» Assignment
Among the entries below, find the lines with the word "subtotal" and return them.

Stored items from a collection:
::::

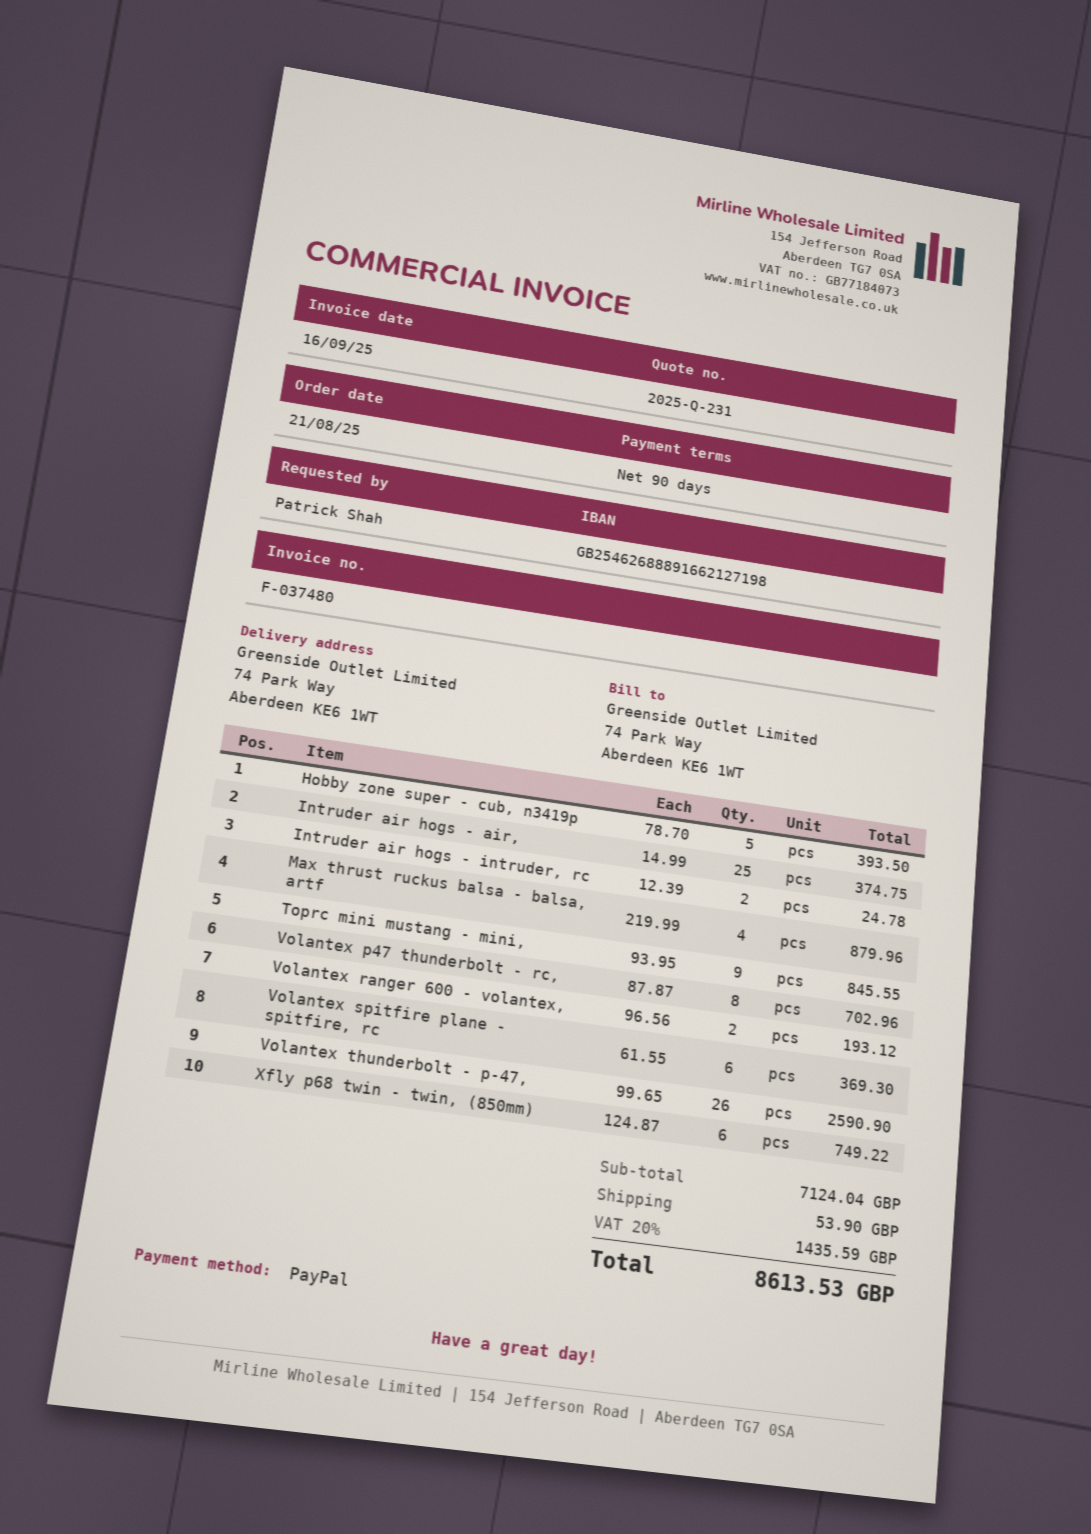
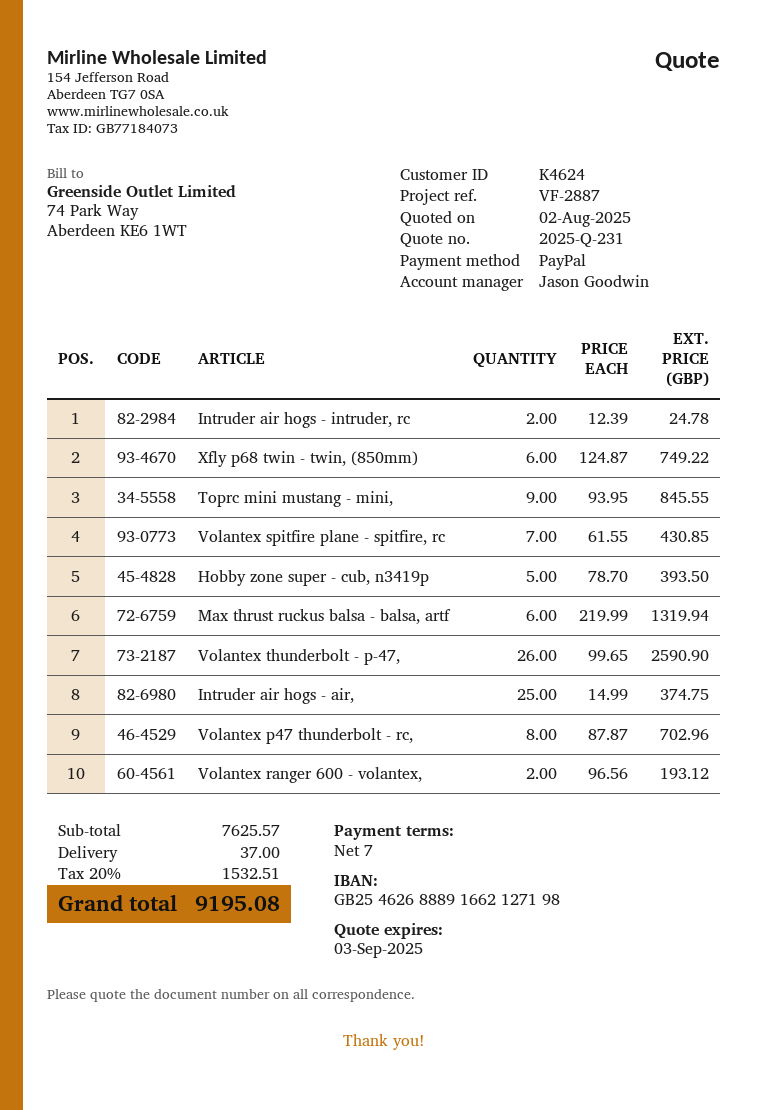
payment terms: 90 days -> 7 days
Max thrust ruckus balsa - balsa, artf: 4 x 219.99 = 879.96 -> 6 x 219.99 = 1319.94
Volantex spitfire plane - spitfire, rc: 6 x 61.55 = 369.30 -> 7 x 61.55 = 430.85
subtotal: 7124.04 -> 7625.57
shipping: 53.90 -> 37.00
tax: 20% = 1435.59 -> 20% = 1532.51
total: 8613.53 -> 9195.08

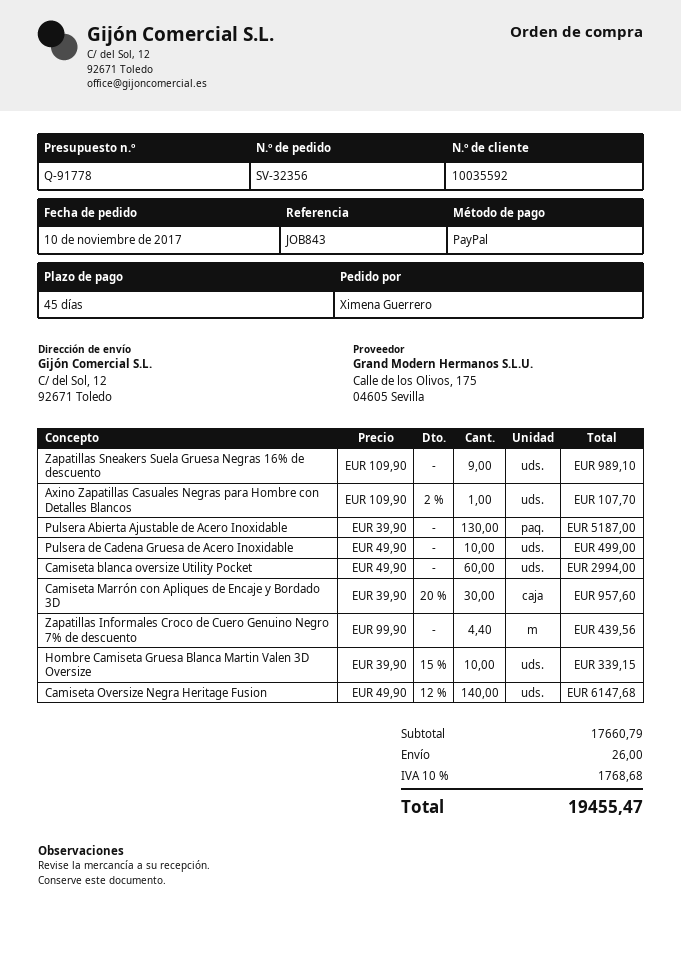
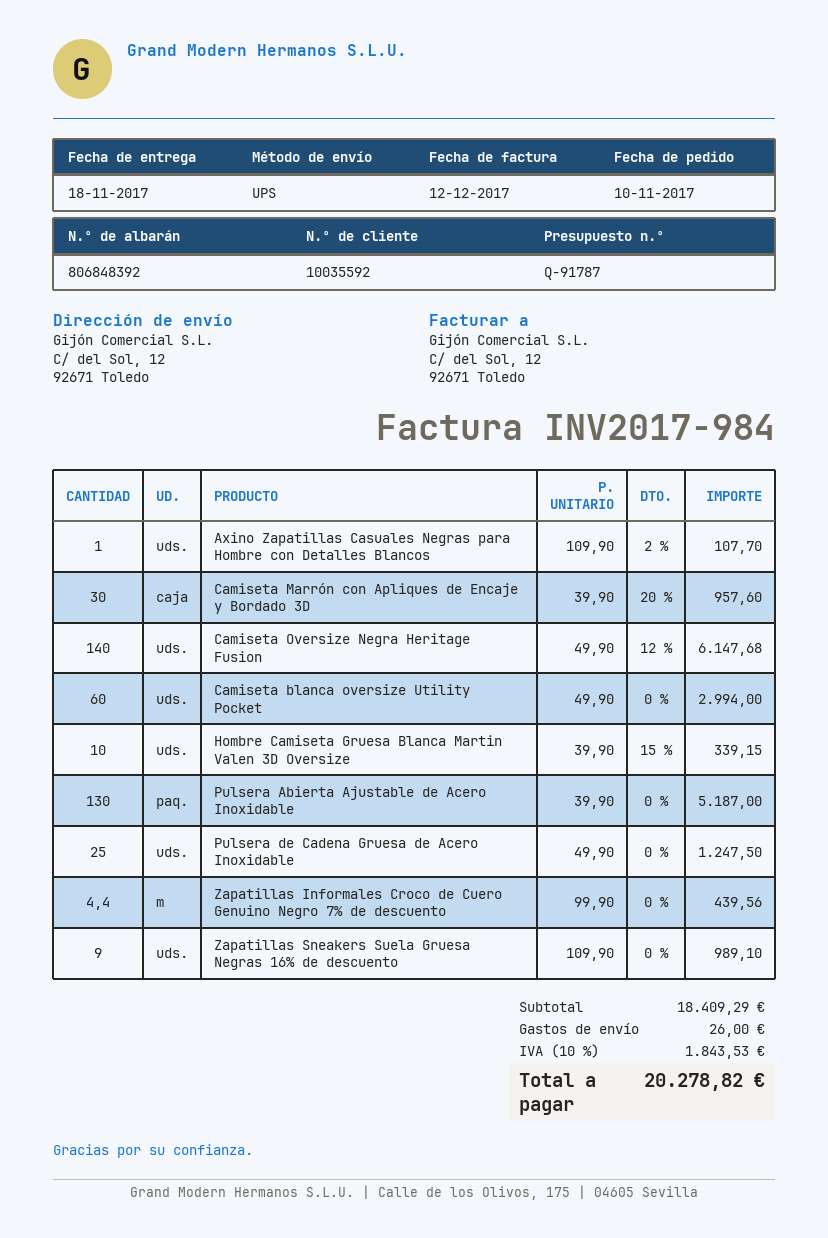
quote number: Q-91778 -> Q-91787
Pulsera de Cadena Gruesa de Acero Inoxidable: 10 x 49.90 = 499.00 -> 25 x 49.90 = 1247.50
subtotal: 17660.79 -> 18409.29
tax: 10% = 1768.68 -> 10% = 1843.53
total: 19455.47 -> 20278.82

::::

» Solution to this exercise
subtotal: 7124.04 -> 7625.57
subtotal: 17660.79 -> 18409.29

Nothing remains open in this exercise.